Biz Şimdi Neyiz?

0
521

Günümüz kentli insanın en çok sorduğu ve sorulmasından en çok korktuğu sorulardan biridir, “Biz şimdi neyiz?” sorusu. Yanıt arayan için beladır. İştah kaçırır, huzur kaçırır, uyku kaçırır yani bir süreliğine hayatınızı darmadağın eder. Soru sorulanın ise keyfi kaçar.  Çünkü o öyle “iyidir”…

Birinin hayatında değerli olmayı hepimiz istiyoruz ama birinin hayatına değer katmaya gelince biraz zorlanıyoruz. Biri için değerli olmak muazzam bir şey. Birinin sizin için değerli olması ise zahmetli… Birileri bizim için zahmete girsin işitiyoruz ama zahmete girmeye üşeniyoruz. Ne yazık ki insan denilen canlı böyle bir tür. Yaşarken bize güzel, keyifli gelen, başkası yaşatırken en hafifinden ‘şımarıklık’ diye adlandırdığımız bir sürü şeyi neden yapıyoruz sanıyorsunuz ????

Biz şimdi neyiz?

Soru kendinden kederli. Ne olduğunu bilmediğin bir yerde, adını kendinin koyamadığın bir ilişkiye başkasının isim vermesini beklemek ayrı kederli.

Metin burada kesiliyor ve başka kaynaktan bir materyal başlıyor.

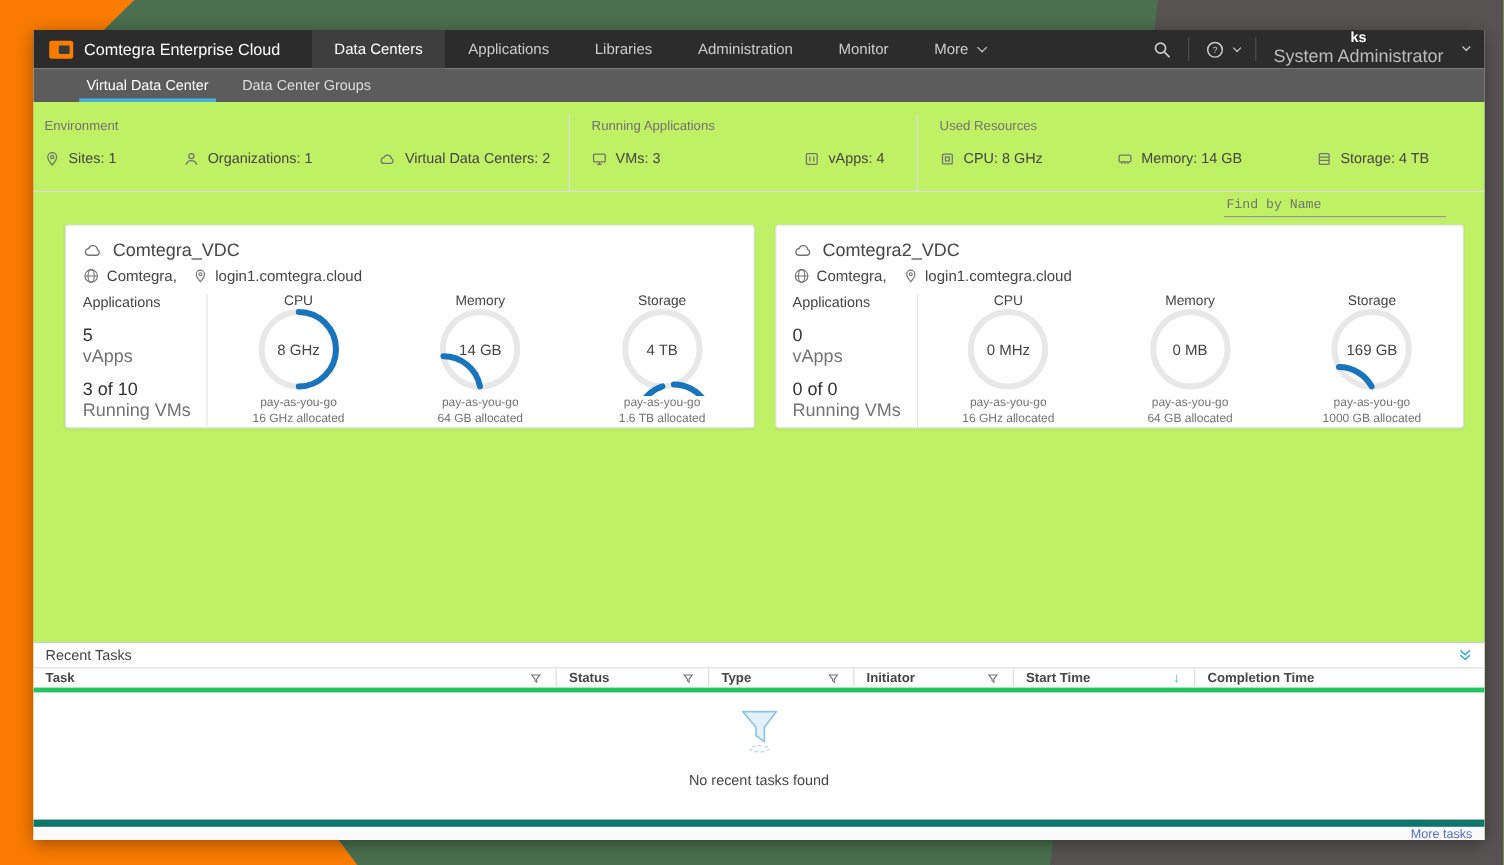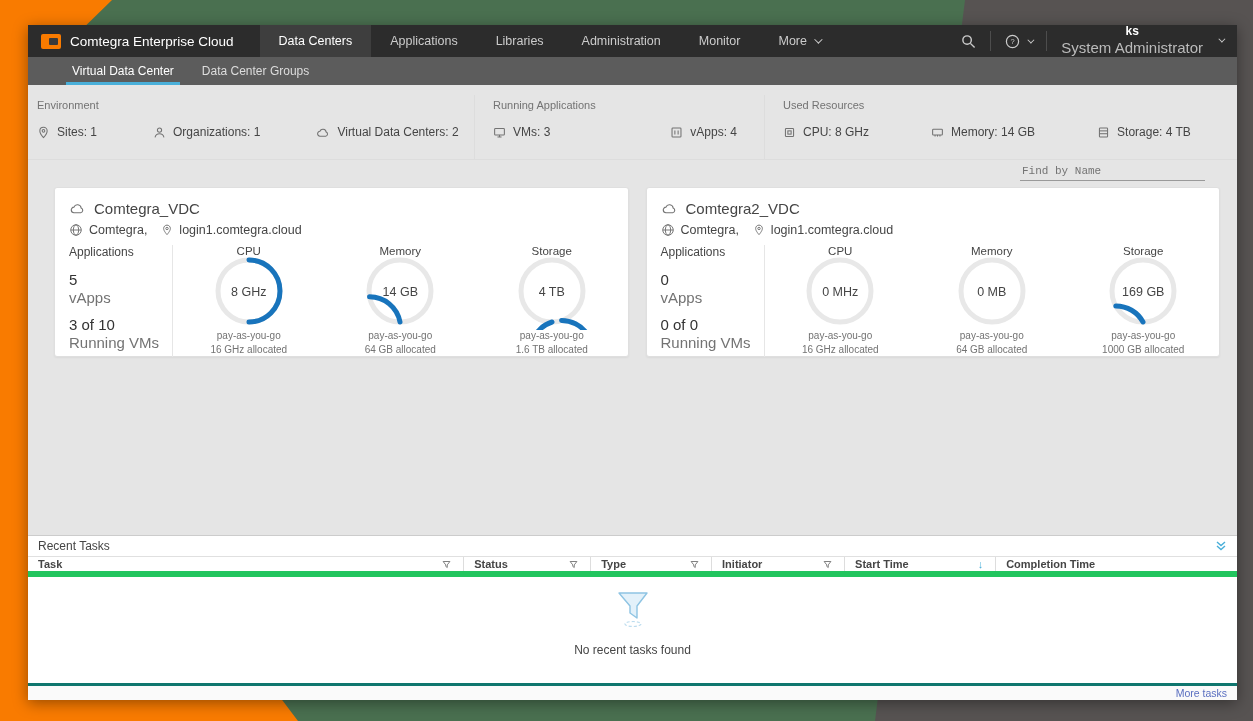--- a/index.html
+++ b/index.html
@@ -34,21 +34,21 @@
   .user-initials { color:#fff; font-size:12px; font-weight:bold; }
   .user-role { color:#bbb; font-size:15px; }
 
   
   .subnav { height:28px; background:#5c5c5c; display:flex; align-items:stretch; padding-left:30px; flex:0 0 auto; }
   .subtab { display:flex; align-items:center; padding:0 14px; font-size:12px; color:#ddd; cursor:pointer; position:relative; white-space:nowrap; }
   .subtab.active { color:#fff; }
   .subtab.active::after { content:""; position:absolute; left:8px; right:8px; bottom:0; height:3px; background:var(--accent-blue,#49afd9); }
 
   
-  .content { flex:1 1 auto; display:flex; flex-direction:column; position:relative; background:#e5e5e5; }
+  .content { flex:1 1 auto; display:flex; flex-direction:column; position:relative; background:#bef264; }
 
   .statsbar { display:flex; padding:10px 0 0 0; border-bottom:1px solid #ddd; height:75px; flex:0 0 auto; }
   .stat-group { padding:4px 0 0 9px; }
   .stat-group + .stat-group { border-left:1px solid #ddd; padding-left:18px; }
   .sg-env { width:446px; }
   .sg-run { width:290px; }
   .sg-used { flex:1; }
   .stat-title { font-size:11px; color:#737373; margin-bottom:14px; }
   .stat-items { display:flex; }
   .sg-env .stat-items { gap:56px; }
@@ -81,32 +81,32 @@
   .gauge-wrap { position:relative; width:74px; height:70px; }
   .gauge-wrap svg { position:absolute; left:0; top:-3px; }
   .gauge-value { position:absolute; left:0; right:0; top:26px; text-align:center; font-size:12.5px; color:#454545; }
   .gauge-plan { font-size:10px; color:#737373; line-height:14px; }
 
   
   .tasks { margin-top:auto; flex:0 0 auto; background:#fff; border-top:1px solid #ccc; }
   .tasks-header { height:21px; display:flex; align-items:center; padding:0 10px; border-bottom:1px solid #e0e0e0; }
   .tasks-title { font-size:12px; color:#454545; }
   .tasks-collapse { margin-left:auto; cursor:pointer; color:var(--accent-blue,#49afd9); display:flex; }
-  .task-cols { display:flex; height:20px; border-bottom:6px solid #22c55e; }
+  .task-cols { display:flex; height:20px; border-bottom:4px solid #22c55e; }
   .task-col { display:flex; align-items:center; font-size:11px; font-weight:bold; color:#454545; padding:0 10px; position:relative; }
   .task-col + .task-col { border-left:1px solid #ddd; }
   .task-col .colspace { flex:1; }
   .filter-icon { color:#737373; cursor:pointer; display:flex; margin-right:2px; }
   .sort-icon { color:var(--accent-blue,#49afd9); font-size:11px; cursor:pointer; margin-right:2px; }
   .c-task{width:36%;} .c-status{width:10.5%;} .c-type{width:10%;} .c-init{width:11%;} .c-start{width:12.5%;} .c-comp{width:20%;}
   .tasks-body { height:106px; display:flex; flex-direction:column; align-items:center; padding-top:12px; }
   .empty-funnel { margin-bottom:4px; }
   .empty-msg { font-size:12px; color:#454545; margin-top:10px; }
 
-  .footer { height:17px; background:#fafafa; border-top:3px solid #0f766e; display:flex; align-items:center;
+  .footer { height:17px; background:#fafafa; border-top:6px solid #0f766e; display:flex; align-items:center;
             justify-content:flex-end; padding:0 10px; flex:0 0 auto; }
   .more-tasks { font-size:10.5px; color:var(--link-blue,#5a6fc0); cursor:pointer; text-decoration:none; }
 </style>
 </head>
 <body>
 
 <div class="bg-dark"></div>
 <div class="bg-orange"></div>
 
 <div class="window">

Biri size birdenbire çok fazla ilgi ve sevgi gösteriyorsa o gerçek değildir. Çünkü ilgi ve sevgi zamanla usul usul büyüyen bir şeydir. Merakla ilgiyi, beğeni ile sevgiyi karıştırma konusunda muazzam bir yeteneğimiz var.

Biri sizden ilgisini, vaktini, sesini, sözünü esirgiyorsa, merak etmiyorsa o gerçektir. Anlamaya, anlatmaya, yakınlaşmaya, yakın olmaya, sevmeye velhasıl zahmete girmeye niyeti yoktur. Ne kadar soru sorarsan sor ve aldığın yanıtlar ne kadar ‘güzel’ olursa olsun sonuç değişmez. Şimdi siz bir yalanı yaşıyorsunuz demektir.

“Biz şimdi neyiz?” diye sorduğu, sormak zorunda kaldığı yerde aslında bir şey olmadığını biliyor insan. Daha doğrusu olmak istediğin şey olmadığını biliyor. Diğer bir yanı bir şeye bir isim vermek onun istediğin, umduğun gibi yaşanacağı anlamına da gelmiyor.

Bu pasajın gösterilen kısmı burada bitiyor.